# Echostar posts $716Million LOSS for Q4



## raj2001 (Nov 2, 2002)

http://story.news.yahoo.com/news?tm...63&e=3&u=/ap/20030304/ap_en_tv/earns_echostar

EchoStar Reports $716M Loss for 4Q

LITTLETON, Colo. - EchoStar Communications Corp., the nation's second biggest satellite TV company, posted a $716 million loss for the fourth quarter Tuesday, largely because of charges related to the collapse of its planned merger with Hughes Electronics Corp.

The loss amounted to 45 cents per share for the three month period ending Dec. 31, compared with a loss of $42.8 million in the same period last year.

The Littleton-based company, which owns the Dish Network satellite service, reported $1.3 billion in revenues, up 15 percent from $1.1 billion in the fourth quarter of 2001.

The Dish Network had 8.18 million subscribers at the end of 2002, an increase of 1.35 million over 2001.

Shares of EchoStar rose $1.49, or nearly 6 percent, to $27.44 in afternoon trading on the Nasdaq Stock Market.

The merger of EchoStar and rival Hughes Electronics, which owns the satellite TV industry leader DirecTV, fell apart last year in the face of government opposition. The two companies finally abandoned the merger in December after trying for several months to revise their proposal.

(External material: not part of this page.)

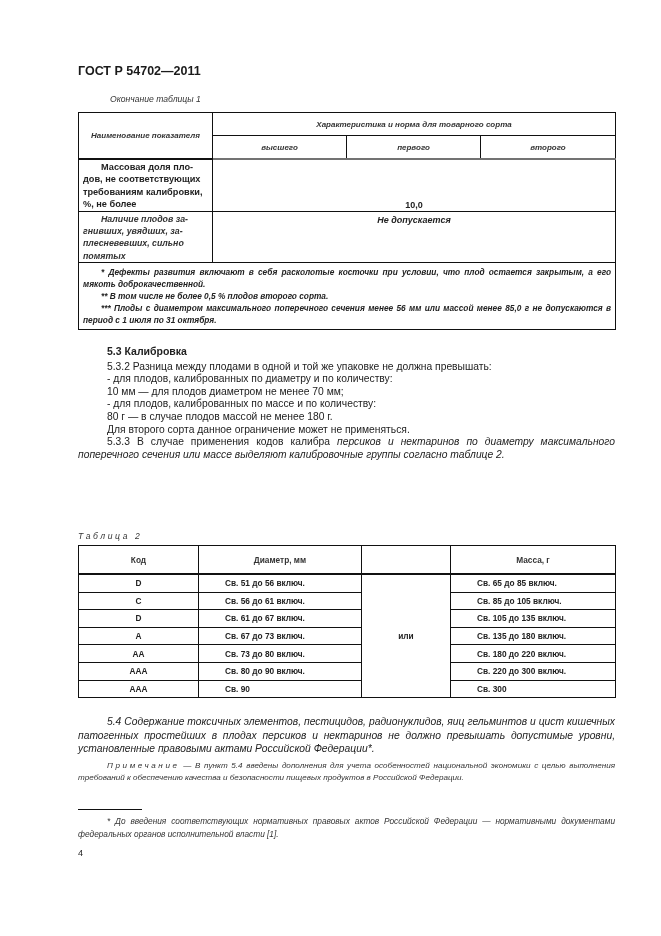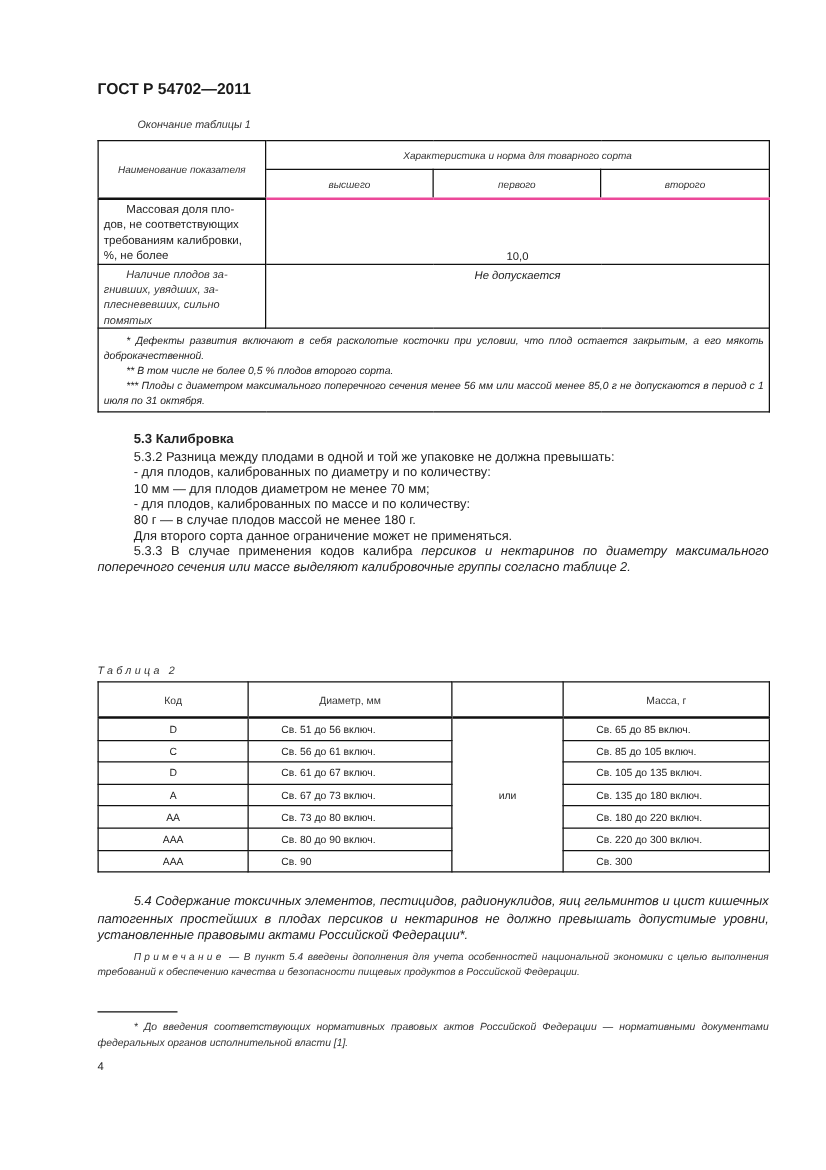"Характеристика и норма для товарного" td, th { font-weight: normal -> bold }
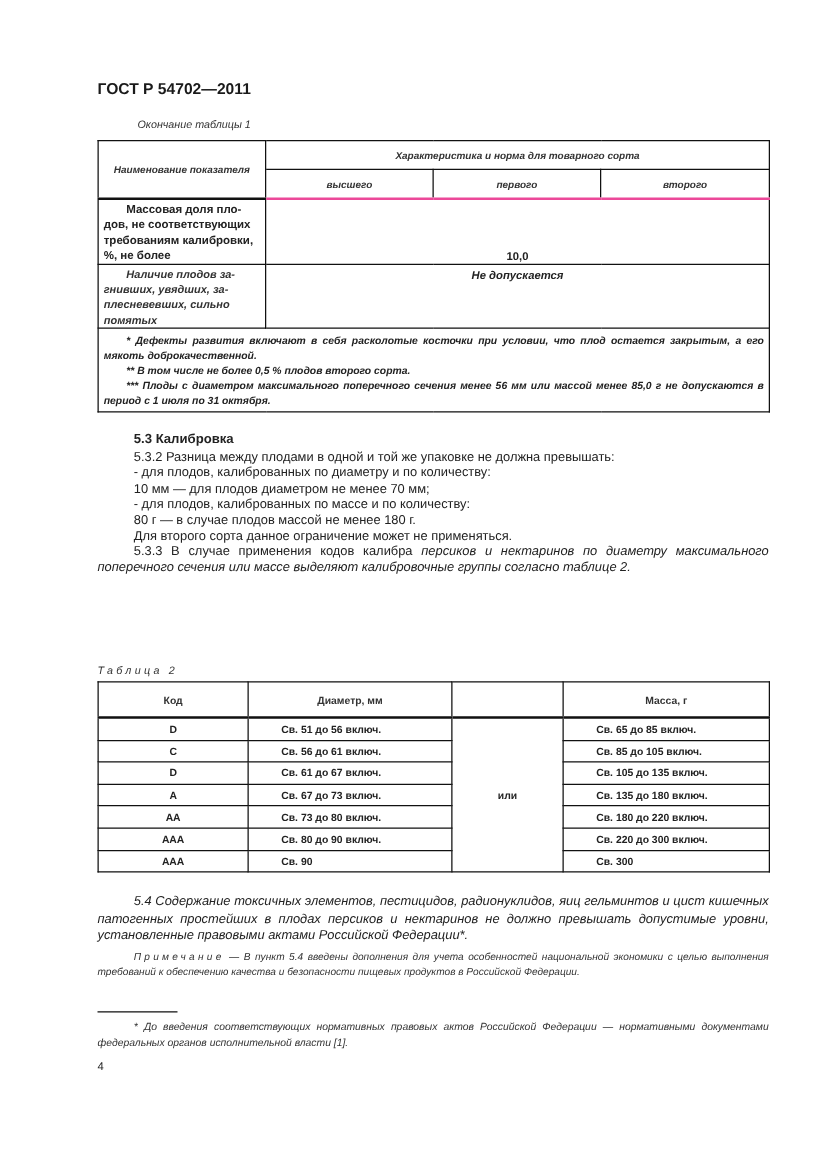"высшего" #t1 tr.thick-bottom td, #t1 tr.thick-bottom th { border-bottom: 2px solid #ec4899 -> 2px solid #737373 }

The breakup of the deal resulted in EchoStar taking charges against earnings of $690 million, including a breakup fee to Hughes Electronics.

In 2002, EchoStar lost $881 million, or 92 cents per share, compared to losses of $215.5 million, or 45 cents per share, in 2001. Revenue rose to $4.8 billion from $4 billion in 2001.


----------



## Scott Greczkowski (Mar 21, 2002)

Thats not a bad loss at all considering $600 million was paid to DirecTV for the failed merger.

All things considered, it sounded like a good quarter for Echostar


----------



## blingbling (Sep 6, 2002)

E* stock closed up 6.55% today while the rest of the markets tanked. Pretty good day for E* - you post a huge loss and your stock shoots up!


----------



## raj2001 (Nov 2, 2002)

> _Originally posted by Scott Greczkowski _
> *Thats not a bad loss at all considering $600 million was paid to DirecTV for the failed merger.
> 
> All things considered, it sounded like a good quarter for Echostar *


Yup, I think they posted the $600m in their books as a loss so they could write it off in their taxes.


----------



## DaYooper (Jan 7, 2003)

> _Originally posted by raj2001 _
> *
> 
> Yup, I think they posted the $600m in their books as a loss so they could write it off in their taxes. *


Umm, that's how they are supposed to report the charge.

I'd be willing to bet that the information E* learned by looking over D*'s books will easily allow them to make back twice that $600 million.


----------



## raj2001 (Nov 2, 2002)

> _Originally posted by DaYooper _
> *
> 
> Umm, that's how they are supposed to report the charge.
> ...


Remember D* also saw E*'s books too.


----------



## Phil T (Mar 25, 2002)

From todays Rocky Mountain News:

http://www.rockymountainnews.com/drmn/technology/article/0,1299,DRMN_49_1788627,00.html


----------



## Scott Greczkowski (Mar 21, 2002)

Charlie is not as dumb as we sometimes think he is. :lol:

I would still love to play some low stakes poker with Charlie.


----------



## jeffcarp (Oct 21, 2002)

I listened to the earnings conference call and the analyst were very complimentary of Echostar's performance. Charlie Ergen also said that they would have a broadband strategy "shortly."


----------



## Cyclone (Jul 1, 2002)

I still wonder how well a satellite broadband would be. I don't know if they will be able to overcome the lag associated with such distances. 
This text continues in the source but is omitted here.